Records from a data collection:

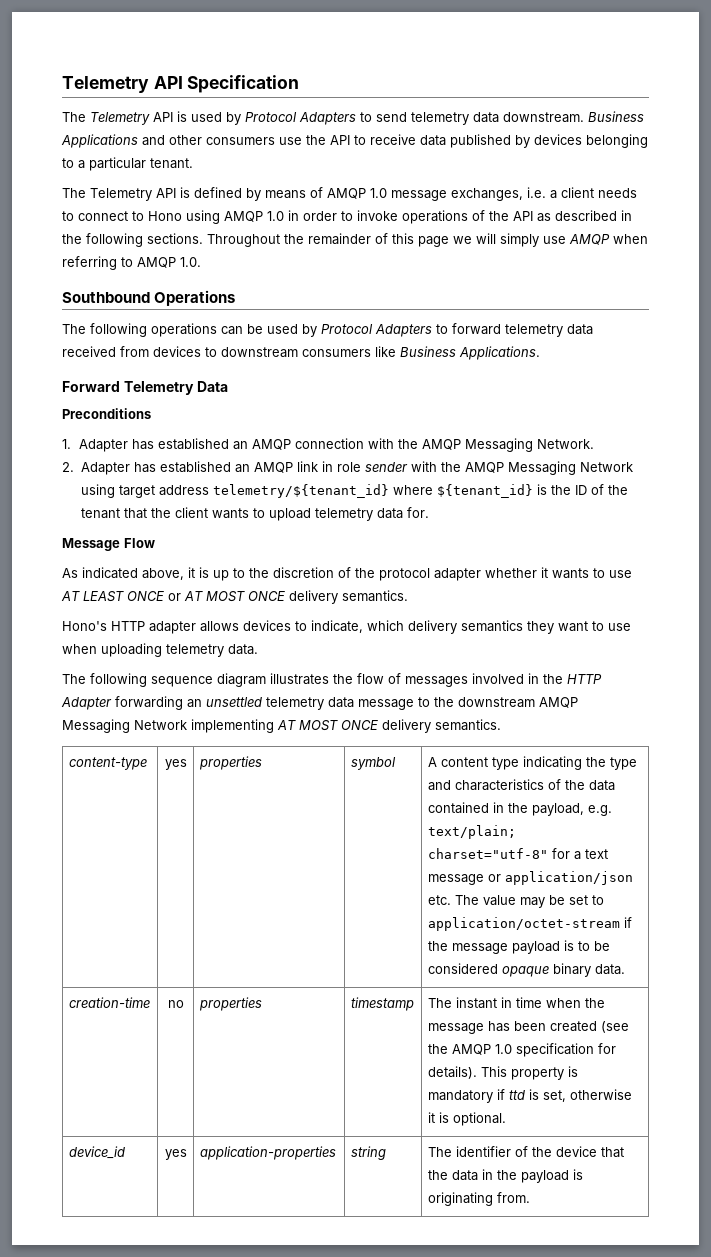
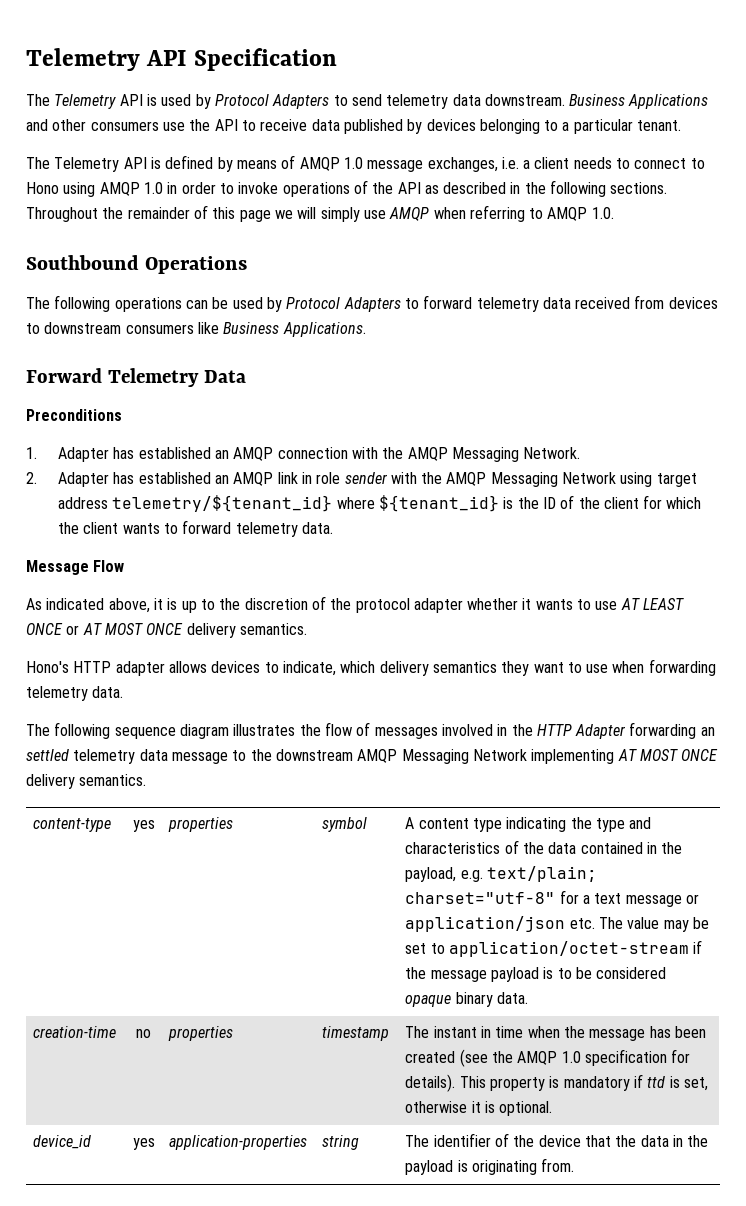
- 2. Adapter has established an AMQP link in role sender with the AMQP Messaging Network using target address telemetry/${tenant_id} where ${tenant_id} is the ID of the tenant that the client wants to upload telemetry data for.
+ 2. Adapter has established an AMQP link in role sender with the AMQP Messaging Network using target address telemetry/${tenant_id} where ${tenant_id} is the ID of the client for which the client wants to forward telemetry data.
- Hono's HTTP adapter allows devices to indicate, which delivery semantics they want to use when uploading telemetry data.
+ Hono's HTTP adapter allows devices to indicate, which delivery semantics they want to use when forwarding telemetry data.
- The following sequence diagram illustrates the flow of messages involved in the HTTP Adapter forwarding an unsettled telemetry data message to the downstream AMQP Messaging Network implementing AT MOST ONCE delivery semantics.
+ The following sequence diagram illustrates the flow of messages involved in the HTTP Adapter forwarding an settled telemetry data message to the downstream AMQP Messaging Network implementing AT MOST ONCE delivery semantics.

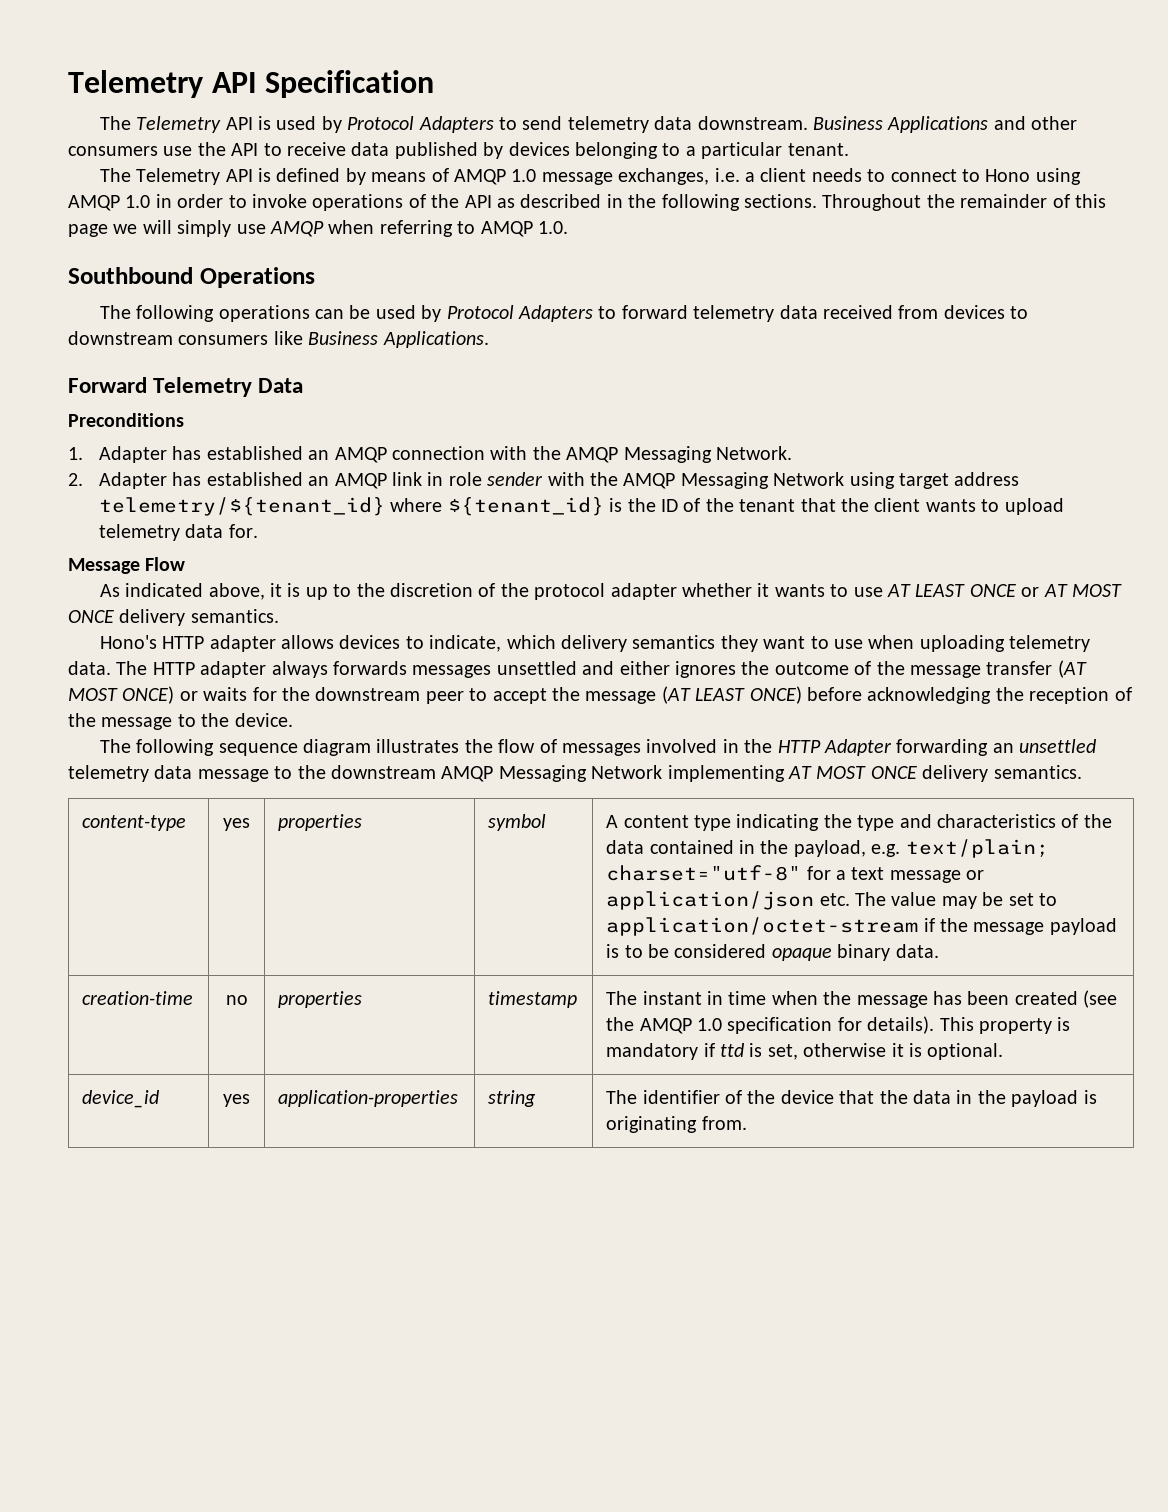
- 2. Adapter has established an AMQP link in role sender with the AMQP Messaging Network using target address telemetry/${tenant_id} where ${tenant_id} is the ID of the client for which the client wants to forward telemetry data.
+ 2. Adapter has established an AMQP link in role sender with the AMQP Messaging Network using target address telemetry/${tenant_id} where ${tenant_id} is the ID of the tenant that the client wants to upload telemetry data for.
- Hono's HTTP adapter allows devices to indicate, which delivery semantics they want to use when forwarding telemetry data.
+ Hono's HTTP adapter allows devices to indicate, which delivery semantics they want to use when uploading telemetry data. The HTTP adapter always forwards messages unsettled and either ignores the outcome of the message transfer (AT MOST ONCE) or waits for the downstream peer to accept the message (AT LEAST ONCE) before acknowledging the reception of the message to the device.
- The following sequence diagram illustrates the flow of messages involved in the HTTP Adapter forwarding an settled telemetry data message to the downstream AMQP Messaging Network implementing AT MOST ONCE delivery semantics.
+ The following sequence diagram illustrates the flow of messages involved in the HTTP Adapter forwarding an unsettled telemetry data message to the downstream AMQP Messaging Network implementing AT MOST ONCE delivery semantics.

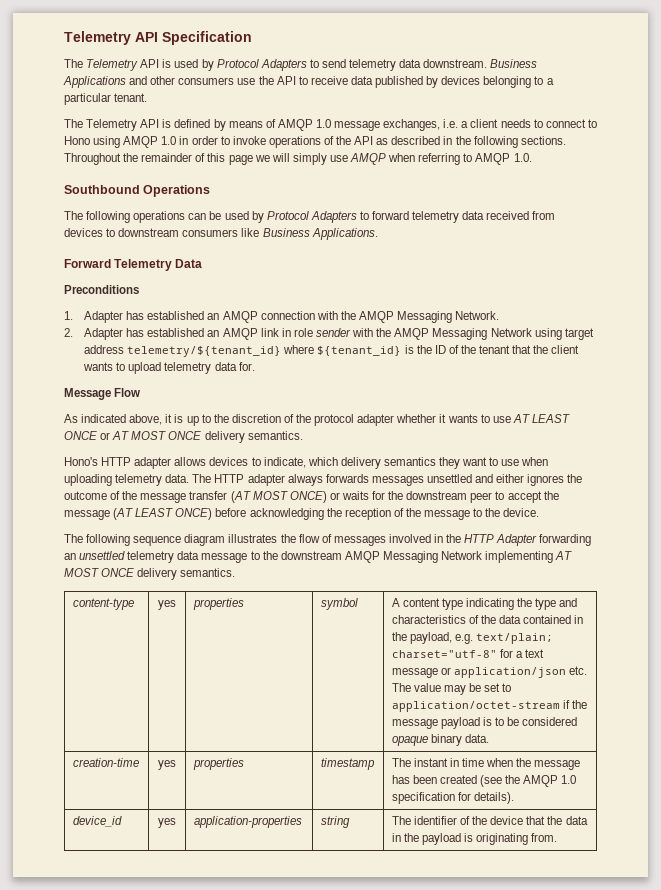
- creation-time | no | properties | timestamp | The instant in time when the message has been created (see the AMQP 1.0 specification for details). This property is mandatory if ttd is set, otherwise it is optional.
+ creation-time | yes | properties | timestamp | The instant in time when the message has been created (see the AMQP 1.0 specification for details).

**Task goal:**
An exact copy of every entry, minus the pictures, is what you should return.

**Answer below:**
- 2. Adapter has established an AMQP link in role sender with the AMQP Messaging Network using target address telemetry/${tenant_id} where ${tenant_id} is the ID of the tenant that the client wants to upload telemetry data for.
+ 2. Adapter has established an AMQP link in role sender with the AMQP Messaging Network using target address telemetry/${tenant_id} where ${tenant_id} is the ID of the client for which the client wants to forward telemetry data.
- Hono's HTTP adapter allows devices to indicate, which delivery semantics they want to use when uploading telemetry data.
+ Hono's HTTP adapter allows devices to indicate, which delivery semantics they want to use when forwarding telemetry data.
- The following sequence diagram illustrates the flow of messages involved in the HTTP Adapter forwarding an unsettled telemetry data message to the downstream AMQP Messaging Network implementing AT MOST ONCE delivery semantics.
+ The following sequence diagram illustrates the flow of messages involved in the HTTP Adapter forwarding an settled telemetry data message to the downstream AMQP Messaging Network implementing AT MOST ONCE delivery semantics.

- 2. Adapter has established an AMQP link in role sender with the AMQP Messaging Network using target address telemetry/${tenant_id} where ${tenant_id} is the ID of the client for which the client wants to forward telemetry data.
+ 2. Adapter has established an AMQP link in role sender with the AMQP Messaging Network using target address telemetry/${tenant_id} where ${tenant_id} is the ID of the tenant that the client wants to upload telemetry data for.
- Hono's HTTP adapter allows devices to indicate, which delivery semantics they want to use when forwarding telemetry data.
+ Hono's HTTP adapter allows devices to indicate, which delivery semantics they want to use when uploading telemetry data. The HTTP adapter always forwards messages unsettled and either ignores the outcome of the message transfer (AT MOST ONCE) or waits for the downstream peer to accept the message (AT LEAST ONCE) before acknowledging the reception of the message to the device.
- The following sequence diagram illustrates the flow of messages involved in the HTTP Adapter forwarding an settled telemetry data message to the downstream AMQP Messaging Network implementing AT MOST ONCE delivery semantics.
+ The following sequence diagram illustrates the flow of messages involved in the HTTP Adapter forwarding an unsettled telemetry data message to the downstream AMQP Messaging Network implementing AT MOST ONCE delivery semantics.

- creation-time | no | properties | timestamp | The instant in time when the message has been created (see the AMQP 1.0 specification for details). This property is mandatory if ttd is set, otherwise it is optional.
+ creation-time | yes | properties | timestamp | The instant in time when the message has been created (see the AMQP 1.0 specification for details).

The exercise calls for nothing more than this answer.